:: Required action ::
Take every line from the material that has the word "environment" in it.

:: Information provided ::

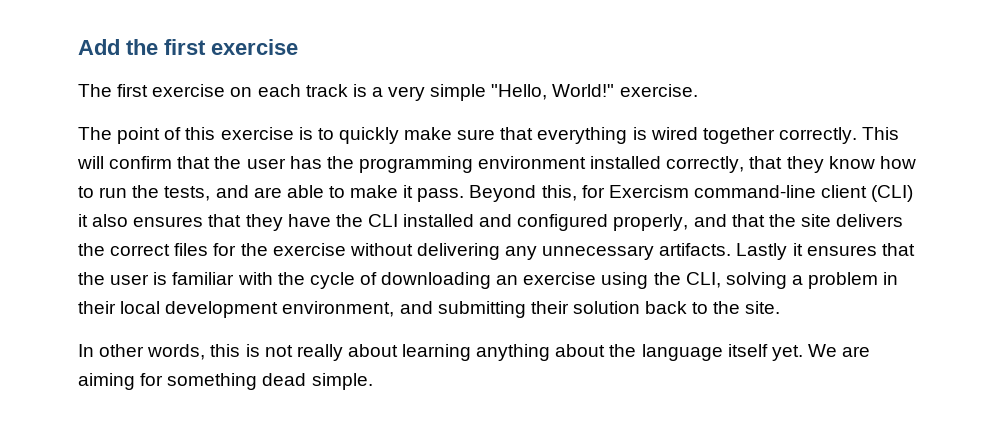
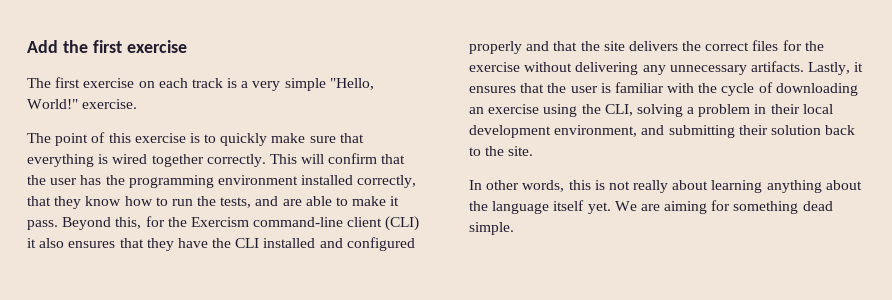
- Beyond this, for Exercism command-line client (CLI) it also ensures that they have the CLI installed and configured properly, and that the site delivers the correct files for the exercise without delivering any unnecessary artifacts.
+ Beyond this, for the Exercism command-line client (CLI) it also ensures that they have the CLI installed and configured properly and that the site delivers the correct files for the exercise without delivering any unnecessary artifacts.
- Lastly it ensures that the user is familiar with the cycle of downloading an exercise using the CLI, solving a problem in their local development environment, and submitting their solution back to the site.
+ Lastly, it ensures that the user is familiar with the cycle of downloading an exercise using the CLI, solving a problem in their local development environment, and submitting their solution back to the site.

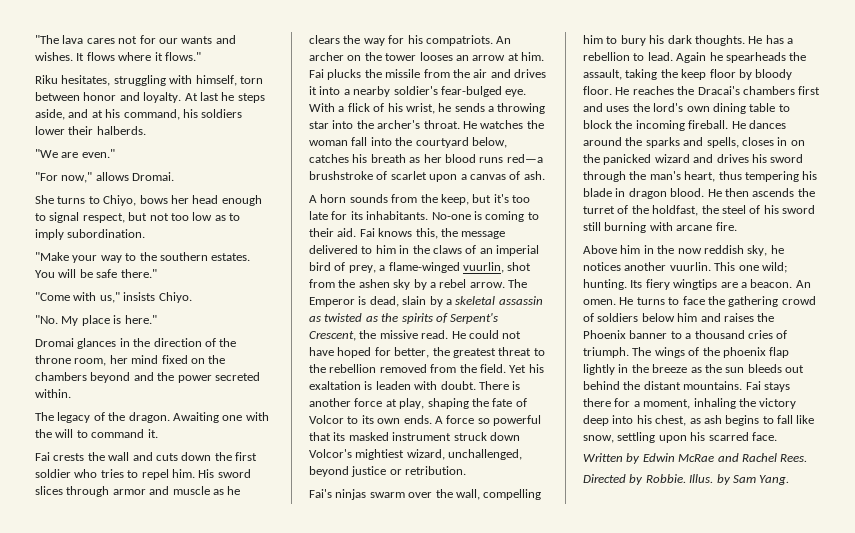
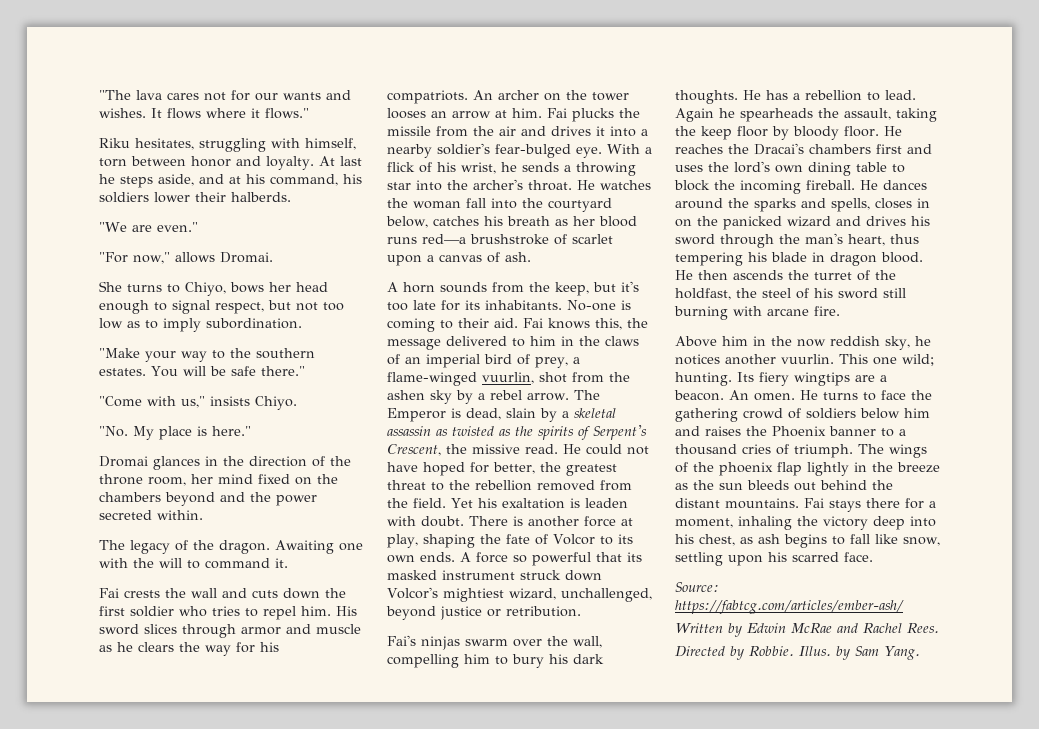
+ Source: https://fabtcg.com/articles/ember-ash/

:: Your solution ::
- Lastly it ensures that the user is familiar with the cycle of downloading an exercise using the CLI, solving a problem in their local development environment, and submitting their solution back to the site.
+ Lastly, it ensures that the user is familiar with the cycle of downloading an exercise using the CLI, solving a problem in their local development environment, and submitting their solution back to the site.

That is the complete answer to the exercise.